Compassion is weakness, ruthlessness is power.
Why or why not?
Being compassionate implies power, the power to do well to someone else. Ruthlessness may be a means to power, but it is not in and of itself power.
The statement is trite at best, incoherent at worst.
Compassion is a form of empathy and has elements of restraint. “Of all the manifestations of power, restraint impresses men the most.”
Ruthlessness implies rapidity and viciousness. Often these are the signs of short-term force which seeks to impose itself quickly, before it is spent.
The truly powerful can be compassionate without weakening themselves. They can apply force in a slow, careful and calculated manner and still be assured of victory.
It depends on what you want your life to stand for. What kind of person you decide to be. I think there are times when a compassionate person can choose to be ruthless when dealing with an enemy, or in a business deal.
I don’t think ruthless has to mean dishonest and dishonorable, although ruthlessness can accompany those traits.
Play a few rounds of The Prisoner’s Dilemma and get back to me. My suggestion: try playing it for five rounds using various strategies. Set Albert up with The Brazen Rule each time.
So, no. I don’t agree. There’s a couple of aphorisms that I like:
“Evil always wins, because good is stupid.”
“Good always wins, because evil bickers with itself.”
Daniel
Machiavelli put it rather better.
“If an injury has to be done to a man it should be so severe that his vengeance need not be feared.”

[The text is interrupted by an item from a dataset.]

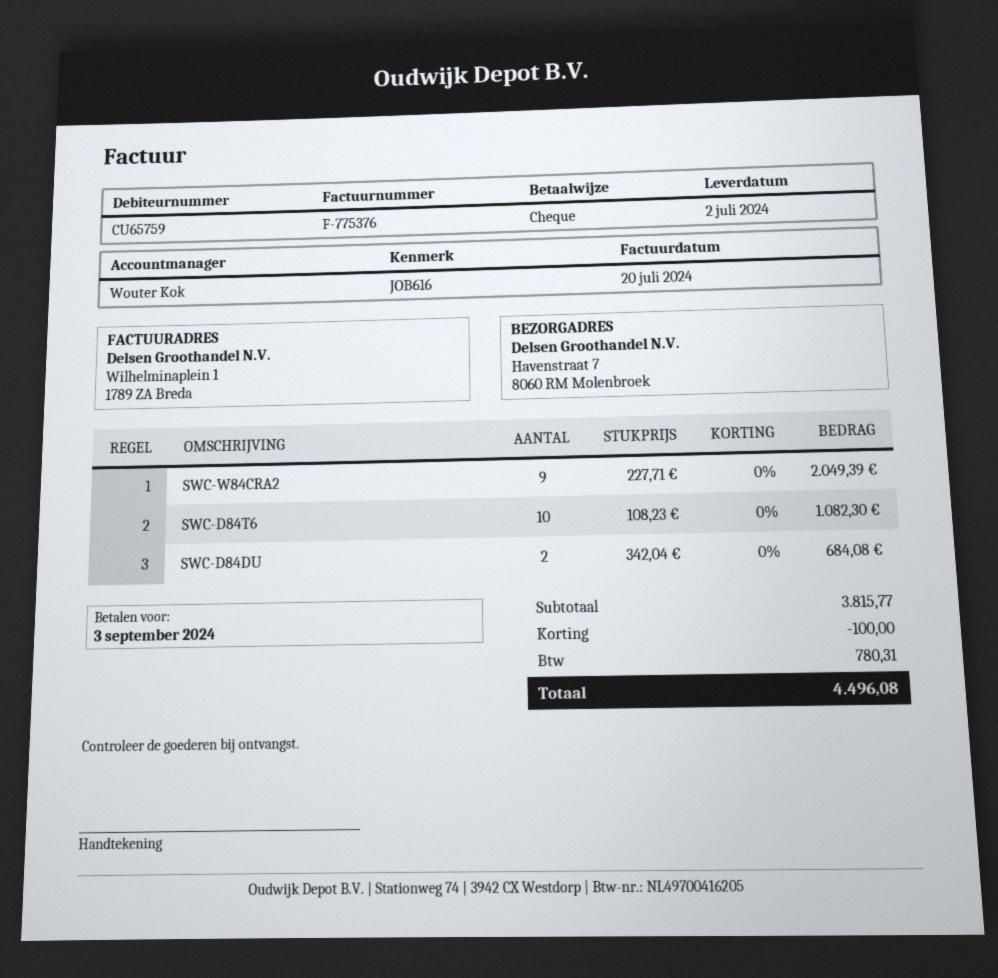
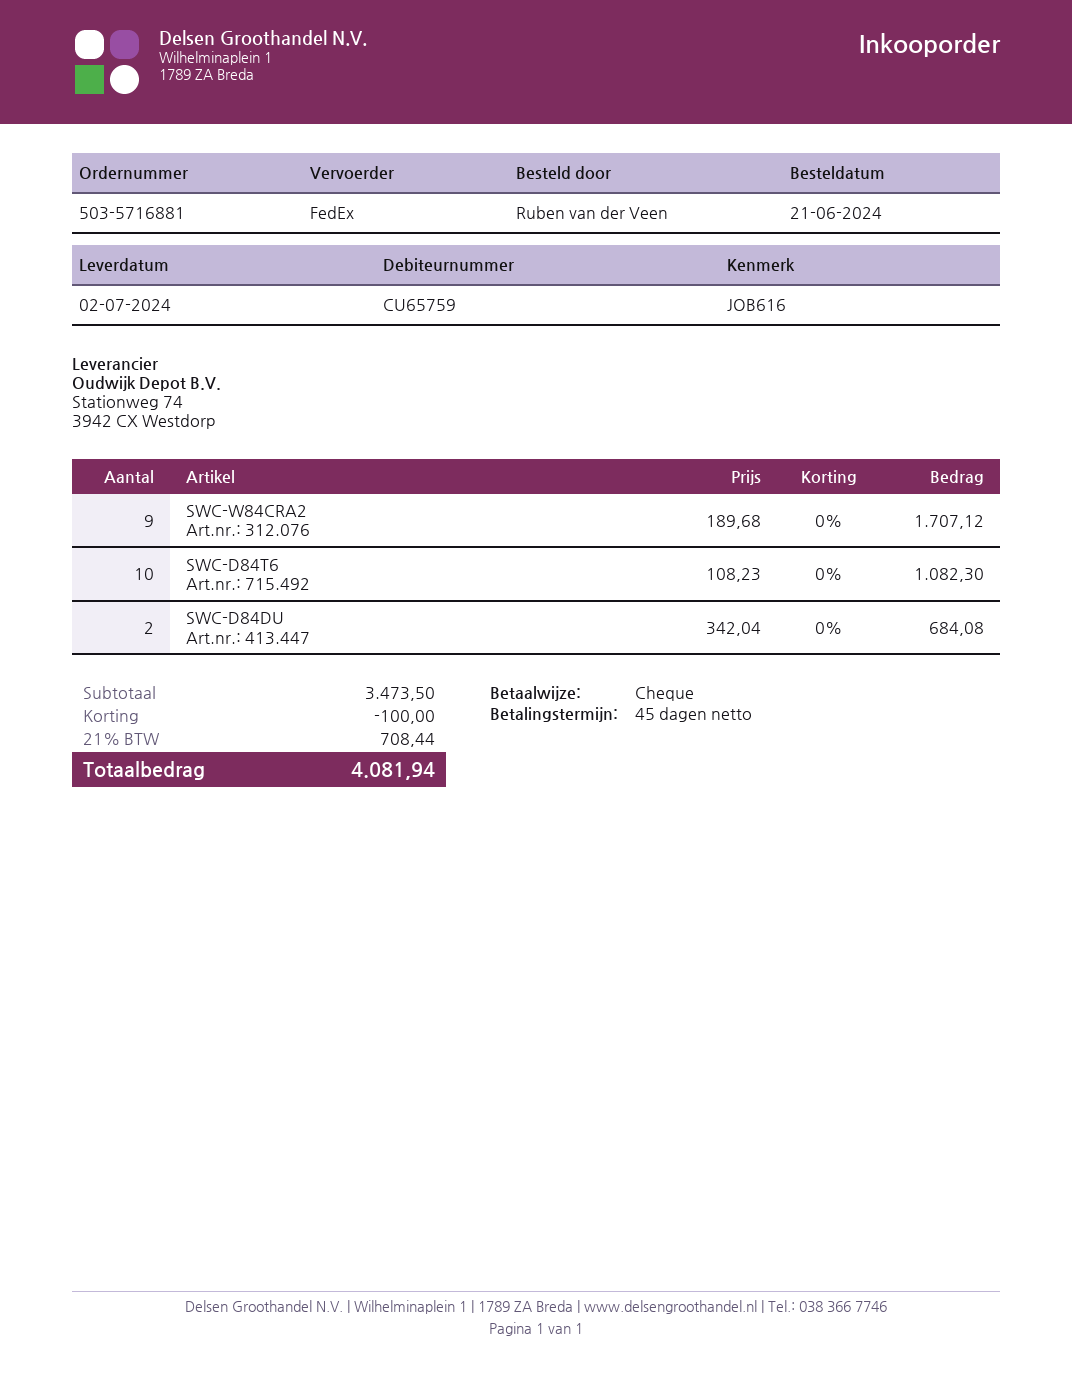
SWC-W84CRA2: 9 x 227.71 = 2049.39 -> 9 x 189.68 = 1707.12
subtotal: 3815.77 -> 3473.50
tax: 780.31 -> 708.44
total: 4496.08 -> 4081.94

“From this arises an argument: whether it is better to be loved than feared. I reply that one should like to be both one and the other; but since it is difficult to join them together, it is much safer to be feared than to be loved when one of the two must be lacking.”
Il Principe.
I guess I’m missing the point, mainly because the PD says a crime you may or may not have committed. Wouldn’t a prisinor know whether he committed the crime or not. PSeaking for myself I that would greatly influence my choice.
It also isn’t clear to me whether Albert and I are equally guilty or not guilty.
Neither of the things mentioned should influence your choice. Remember: the point of the game isn’t to act ethically, but to minimize your time in prison.
In this game, if you behave in a “compassionate” manner, you do reasonably well, unless your partner is “ruthless,” in which case you’re totally screwed. If you behave in a ruthless manner, you do great, unless your partner is also ruthless, in which case you do reasonably poorly.
If both people behave compassionately, then they get a lot further than if both people behave ruthlessly. Therefore, compassionate behavior is one of the best winning strategies, inasmuch as it’s likely to convince others to behave compassionately oward you.
It’s consistent with the world-view of people who consider power (over other people) as an absolutely desirable thing to have, or as the absolutely desirable thing to have.
Power (over other people), in turn, unpacks to be a construct of coercion, necessarily internalized ideology, energy expenditure on behalf of enforcement, and energy expenditure on behalf of defending against coercion from other people responding in kind.
Weakness, similarly, unpacks as the absence of major energy expenditure on behalf of defense against coercion from other people.
So it’s damn nearly a tautology. And the unexamined problem is that power over other people ain’t what it’s cracked up to be in the first place.
I think nearly the exact opposite; as a rule is Compassion is power, ruthlessness is weakness. When protestors march in the streets of America or Spain or Britain, does the government kill them all ? No, because the governments there are strong; they do not fear mere protest. Tyrants are ruthless because tyranny is inherantly unstable; if they let up and let people organize, they will likely be overthrown. You can organize all you like, you aren’t likely to knock out the U.S. government.
Compassion is the mark of someone or something strong enough to not fear the object of compassion. Ruthlessness implies fear and desperation, the belief that you are so weak that given the smallest chance your enemies will overwhelm you.
I see your Schwartz is as big as mine!
I was trying to remember where that was from–thanks!
Of course, yet again we see that good DOES win, because Evil bickers. (Actually I don’t remember why good won in that case, but often it’s the bickering that brings evil down).
Daniel
“The violets in the mountains have broken the rocks.”